Ok, you have decided you are finally ready for therapy. So, how do you find a good therapist? And when I say “good”, I don’t mean qualified, because most practicing therapists are legally qualified; I’m talking about someone who listens, respects you, has beneficial input and someone with whom you are comfortable with. It is important that you are comfortable with your therapist because if you don’t have a framework of trust, it’s not going to work.
You can call your insurance company for a list of names, you can seek free or low cost therapy, you can ask your school councilor for referrals, you can google “ocd therapist near….”
Phew! So, now you have some names, and then you make the calls. When I called the therapists on my list, I left messages with almost every single one of them. Many returned my call and when they did, I had a list of questions ready:
- Do you have experience treating OCD? If not, then don’t even bother. Not all therapy is equivalent. Some types can actually make things worse; so stick with what’s been proven to work. If they say “no”, you can ask for referrals or advice on how to find one. This is actually the way I found mine.
- Are you accepting new clients? If not, but you really want them, you can wait. Or move on.
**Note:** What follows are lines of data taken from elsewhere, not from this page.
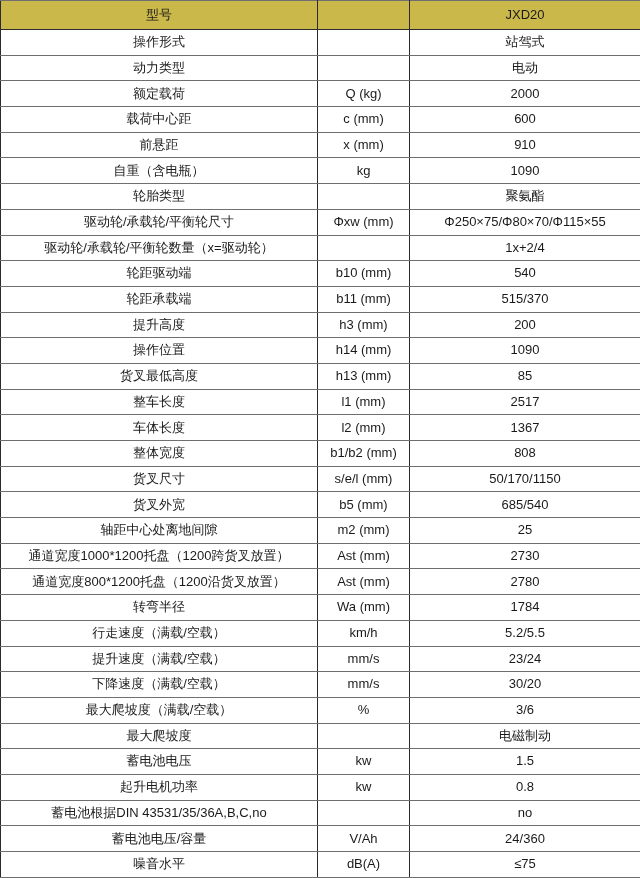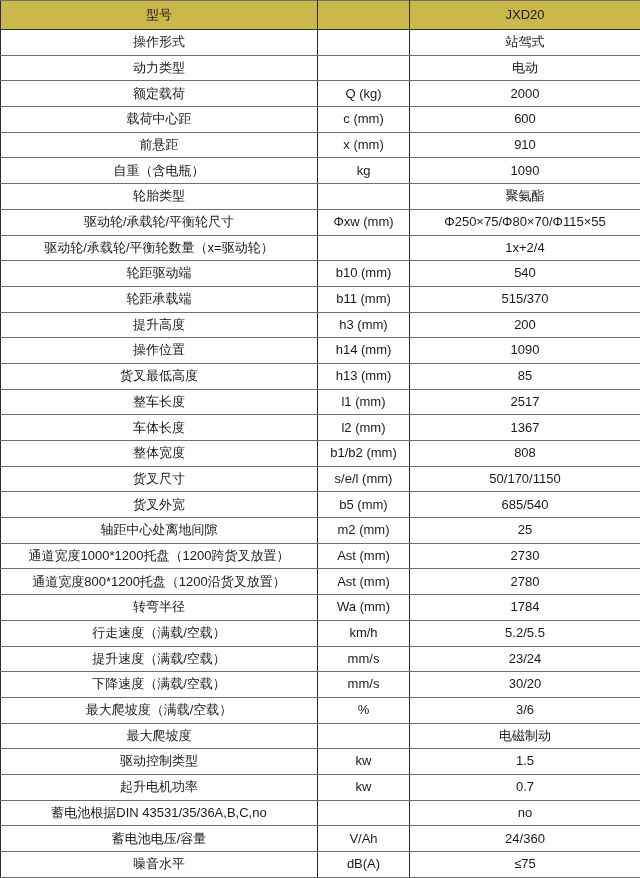--- a/index.html
+++ b/index.html
@@ -234,7 +234,7 @@
   </tr>
 
   <tr>
-    <td>驱动控制类型</td>
+    <td>蓄电池电压</td>
     <td>kw</td>
     <td>1.5</td>
   </tr>

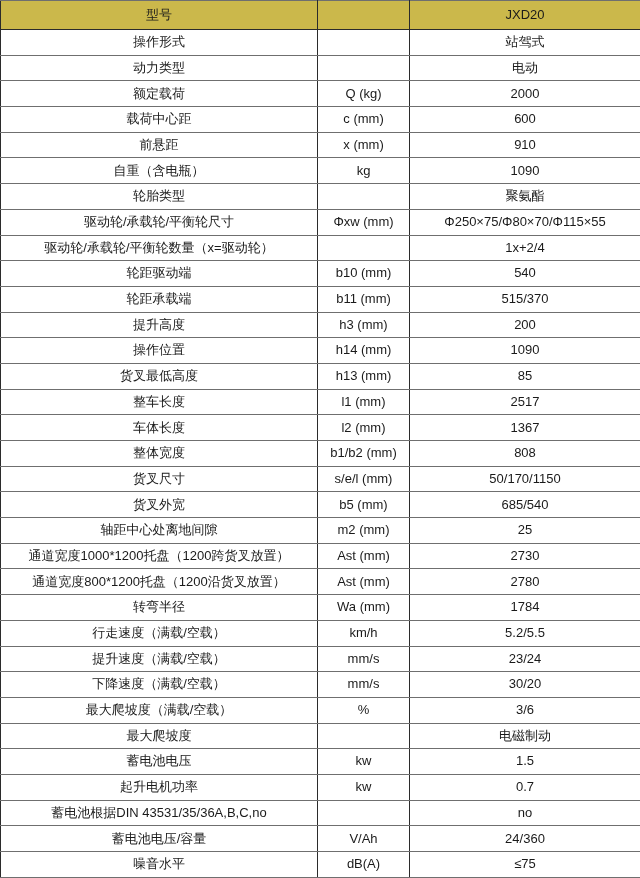--- a/index.html
+++ b/index.html
@@ -242,7 +242,7 @@
   <tr>
     <td>起升电机功率</td>
     <td>kw</td>
-    <td>0.7</td>
+    <td>0.8</td>
   </tr>
 
   <tr>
- What kind of therapy do you use to treat OCD? i.e. ACT, CBT, EMDR…It is wise to do a little reading on the difference between these types of therapy. You can always ask the therapist as well. My therapist asked if I would prefer to go with the ACT approach or the CBT approach. He explained both and I picked the one that sounded best to me.
- What are your rates and do you accept insurance or offer sliding scale?
- Ask to setup an orientation or first meeting if you think everything sounds good. Keep in mind, a first session is most often you discussing your history, filling out a questionnaire and feeling things out.
The first therapist I tried out was awful. She seemed nice, but when I talked about my history, she made comments that really just pushed my buttons. I felt judged. At the end of the session, she gave me some pages from an OCD workbook to do as homework. I was less than impressed.
I left, not really sure if that was normal or not. I didn’t like her, I knew that much, but I wasn’t sure if I should give her a few sessions to make sure. I also wondered if maybe I was trying to get out of therapy subconsciously. I told the story to my husband and sister and I realized that the more I talked about it, the more it bothered me and I decided not to see her again and to look elsewhere.
I started calling other therapists and I began asking the ones who said they had no experience in treating OCD if they could recommend someone. One suggested I check with anxiety center in my area and I found a therapy group specifically geared to treat OCD. I spoke to one on the phone and decided to give him a try.
I had my first session with him and I knew he was going to be the one I wanted to help me. I felt comfortable and agreed with his philosophies on treatment. Everything felt “right” and I have been seeing him for a few months now.
The search may be frustrating as it was for me, but when you find a good one, it will be worth it.